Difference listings

- - - - - - -

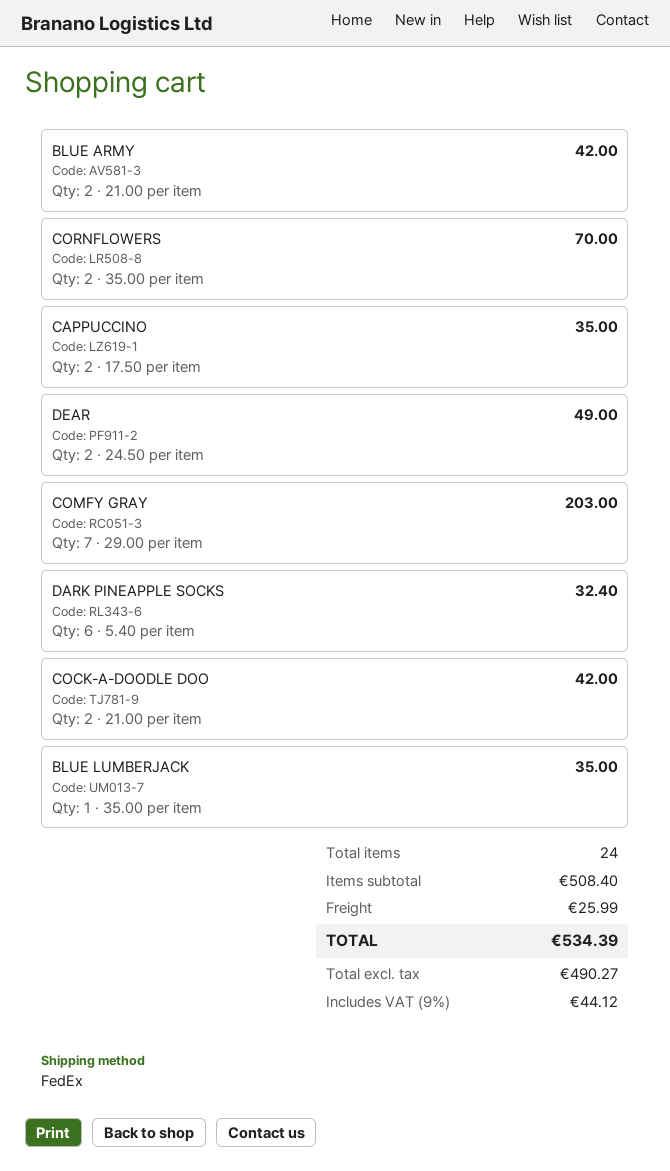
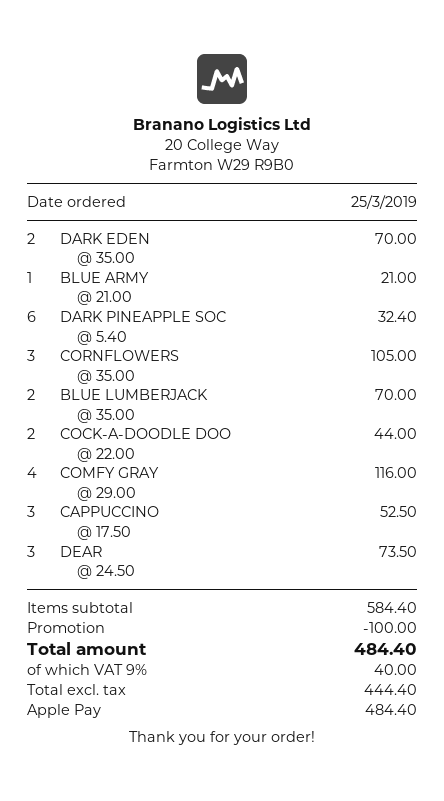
BLUE ARMY: 2 x 21.00 = 42.00 -> 1 x 21.00 = 21.00
CORNFLOWERS: 2 x 35.00 = 70.00 -> 3 x 35.00 = 105.00
CAPPUCCINO: 2 x 17.50 = 35.00 -> 3 x 17.50 = 52.50
DEAR: 2 x 24.50 = 49.00 -> 3 x 24.50 = 73.50
COMFY GRAY: 7 x 29.00 = 203.00 -> 4 x 29.00 = 116.00
COCK-A-DOODLE DOO: 2 x 21.00 = 42.00 -> 2 x 22.00 = 44.00
BLUE LUMBERJACK: 1 x 35.00 = 35.00 -> 2 x 35.00 = 70.00
DARK EDEN: none -> 2 x 35.00 = 70.00
subtotal: 508.40 -> 584.40
discount: none -> 100.00
shipping: 25.99 -> none
net: 490.27 -> 444.40
tax: 9% = 44.12 -> 9% = 40.00
total: 534.39 -> 484.40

- - - - - - -

Task
Write out each entry exactly as given, omitting any picture.

Solution to this exercise
BLUE ARMY: 2 x 21.00 = 42.00 -> 1 x 21.00 = 21.00
CORNFLOWERS: 2 x 35.00 = 70.00 -> 3 x 35.00 = 105.00
CAPPUCCINO: 2 x 17.50 = 35.00 -> 3 x 17.50 = 52.50
DEAR: 2 x 24.50 = 49.00 -> 3 x 24.50 = 73.50
COMFY GRAY: 7 x 29.00 = 203.00 -> 4 x 29.00 = 116.00
COCK-A-DOODLE DOO: 2 x 21.00 = 42.00 -> 2 x 22.00 = 44.00
BLUE LUMBERJACK: 1 x 35.00 = 35.00 -> 2 x 35.00 = 70.00
DARK EDEN: none -> 2 x 35.00 = 70.00
subtotal: 508.40 -> 584.40
discount: none -> 100.00
shipping: 25.99 -> none
net: 490.27 -> 444.40
tax: 9% = 44.12 -> 9% = 40.00
total: 534.39 -> 484.40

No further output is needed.